(WHAT THIS TASK INVOLVES):
This exercise calls for the records to be returned exactly, with images removed.

(GIVEN DATA):

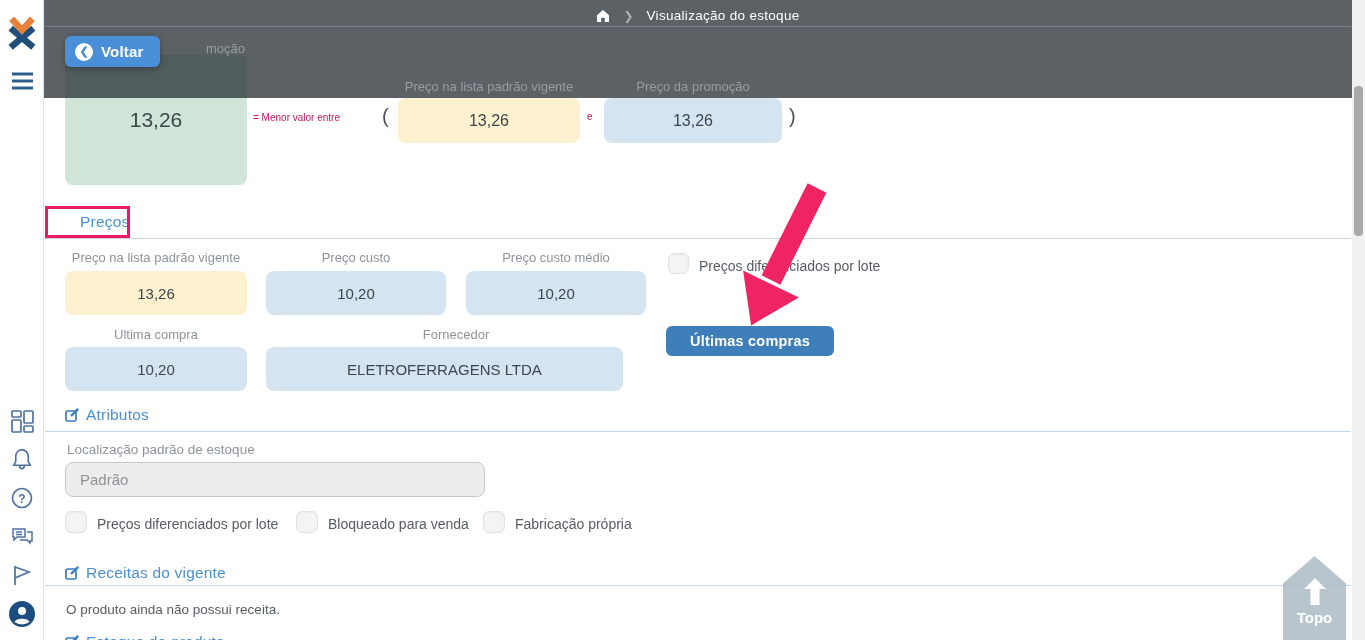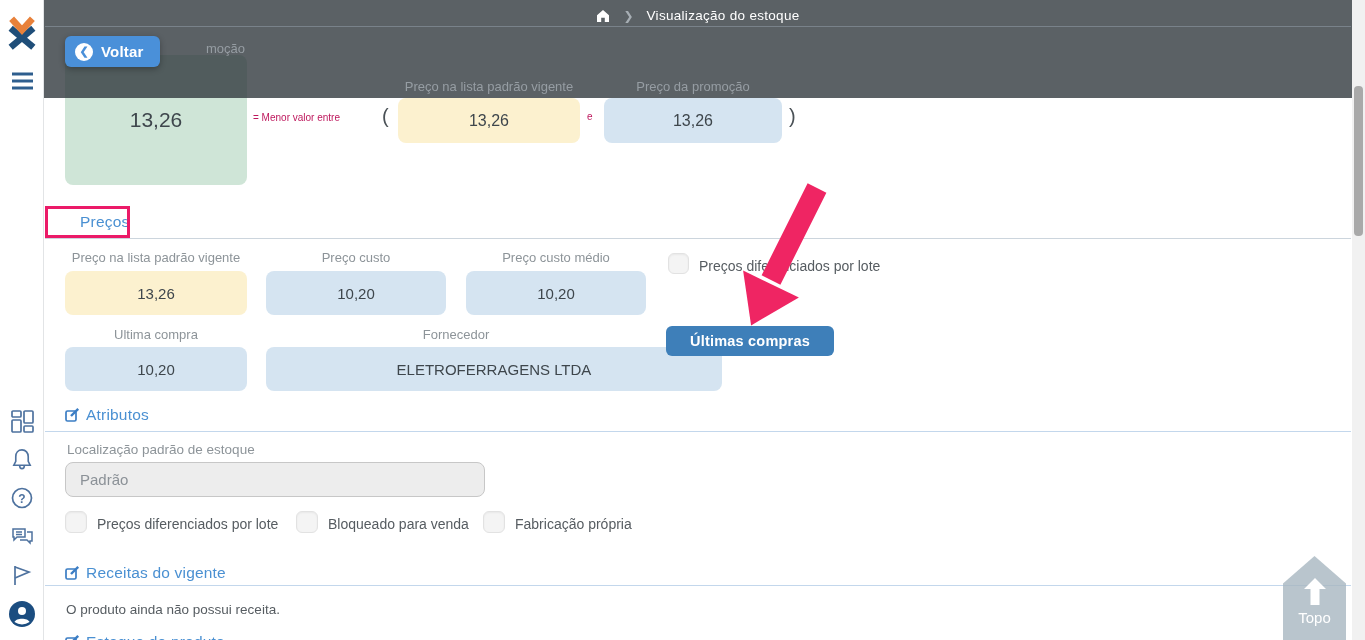--- a/index.html
+++ b/index.html
@@ -63,21 +63,21 @@
     align-items:center; padding-left:14px; font-size:15px; color:#8b9197; }
   .plain-txt { position:absolute; font-size:13.5px; color:#565c61; }
   .small-label { position:absolute; font-size:13.5px; color:#8d9499; }
 
   
   .arrow-svg { position:absolute; left:695px; top:180px; z-index:20; }
   .topo { position:absolute; left:1283px; top:556px; width:63px; height:92px;
     background:rgba(167,182,192,.8); clip-path:polygon(50% 0%,100% 30%,100% 100%,0% 100%,0% 30%);
     display:flex; flex-direction:column; align-items:center; justify-content:flex-start;
     padding-top:22px; z-index:15; cursor:pointer; }
-  .topo-txt { color:#fff; font-size:15px; font-weight:400; margin-top:4px; }
+  .topo-txt { color:#fff; font-size:15px; font-weight:700; margin-top:4px; }
   .sb-track { position:absolute; left:1352px; top:0; width:13px; height:640px; background:#f1f1f1; z-index:40; }
   .sb-thumb { position:absolute; left:2px; top:86px; width:9px; height:150px; background:#a9a9a9; border-radius:4px; }
 </style>
 </head>
 <body>
 
 <div class="app">
 
   <div class="sidebar">
     <div class="side-ic" style="top:16px;">
@@ -192,21 +192,21 @@
 
   <div class="chk" style="left:668px;top:253px;"></div>
   <div class="chk-label" style="left:699px;top:258px;">Preços diferenciados por lote</div>
 
   <div class="f-label" style="left:65px;top:327px;width:182px;">Ultima compra</div>
   <div class="f-label" style="left:266px;top:327px;width:380px;">Fornecedor</div>
 
   <div class="fbox blue" style="left:65px;top:347px;width:182px;">
     <span>10,20</span>
   </div>
-  <div class="fbox blue" style="left:266px;top:347px;width:456px;">
+  <div class="fbox blue" style="left:266px;top:347px;width:357px;">
     <span>ELETROFERRAGENS LTDA</span>
   </div>
 
   <button class="btn-ultimas">Últimas compras</button>
 
   <svg class="arrow-svg" width="140" height="150" viewBox="0 0 140 150">
     <line x1="122" y1="8" x2="76" y2="100" stroke="#ef2563" stroke-width="21"></line>
     <polygon points="103.9,117.4 48.1,90.6 56.1,145.4" fill="#ef2563"></polygon>
   </svg>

(WRITTEN ANSWER):
--- a/index.html
+++ b/index.html
@@ -63,21 +63,21 @@
     align-items:center; padding-left:14px; font-size:15px; color:#8b9197; }
   .plain-txt { position:absolute; font-size:13.5px; color:#565c61; }
   .small-label { position:absolute; font-size:13.5px; color:#8d9499; }
 
   
   .arrow-svg { position:absolute; left:695px; top:180px; z-index:20; }
   .topo { position:absolute; left:1283px; top:556px; width:63px; height:92px;
     background:rgba(167,182,192,.8); clip-path:polygon(50% 0%,100% 30%,100% 100%,0% 100%,0% 30%);
     display:flex; flex-direction:column; align-items:center; justify-content:flex-start;
     padding-top:22px; z-index:15; cursor:pointer; }
-  .topo-txt { color:#fff; font-size:15px; font-weight:400; margin-top:4px; }
+  .topo-txt { color:#fff; font-size:15px; font-weight:700; margin-top:4px; }
   .sb-track { position:absolute; left:1352px; top:0; width:13px; height:640px; background:#f1f1f1; z-index:40; }
   .sb-thumb { position:absolute; left:2px; top:86px; width:9px; height:150px; background:#a9a9a9; border-radius:4px; }
 </style>
 </head>
 <body>
 
 <div class="app">
 
   <div class="sidebar">
     <div class="side-ic" style="top:16px;">
@@ -192,21 +192,21 @@
 
   <div class="chk" style="left:668px;top:253px;"></div>
   <div class="chk-label" style="left:699px;top:258px;">Preços diferenciados por lote</div>
 
   <div class="f-label" style="left:65px;top:327px;width:182px;">Ultima compra</div>
   <div class="f-label" style="left:266px;top:327px;width:380px;">Fornecedor</div>
 
   <div class="fbox blue" style="left:65px;top:347px;width:182px;">
     <span>10,20</span>
   </div>
-  <div class="fbox blue" style="left:266px;top:347px;width:456px;">
+  <div class="fbox blue" style="left:266px;top:347px;width:357px;">
     <span>ELETROFERRAGENS LTDA</span>
   </div>
 
   <button class="btn-ultimas">Últimas compras</button>
 
   <svg class="arrow-svg" width="140" height="150" viewBox="0 0 140 150">
     <line x1="122" y1="8" x2="76" y2="100" stroke="#ef2563" stroke-width="21"></line>
     <polygon points="103.9,117.4 48.1,90.6 56.1,145.4" fill="#ef2563"></polygon>
   </svg>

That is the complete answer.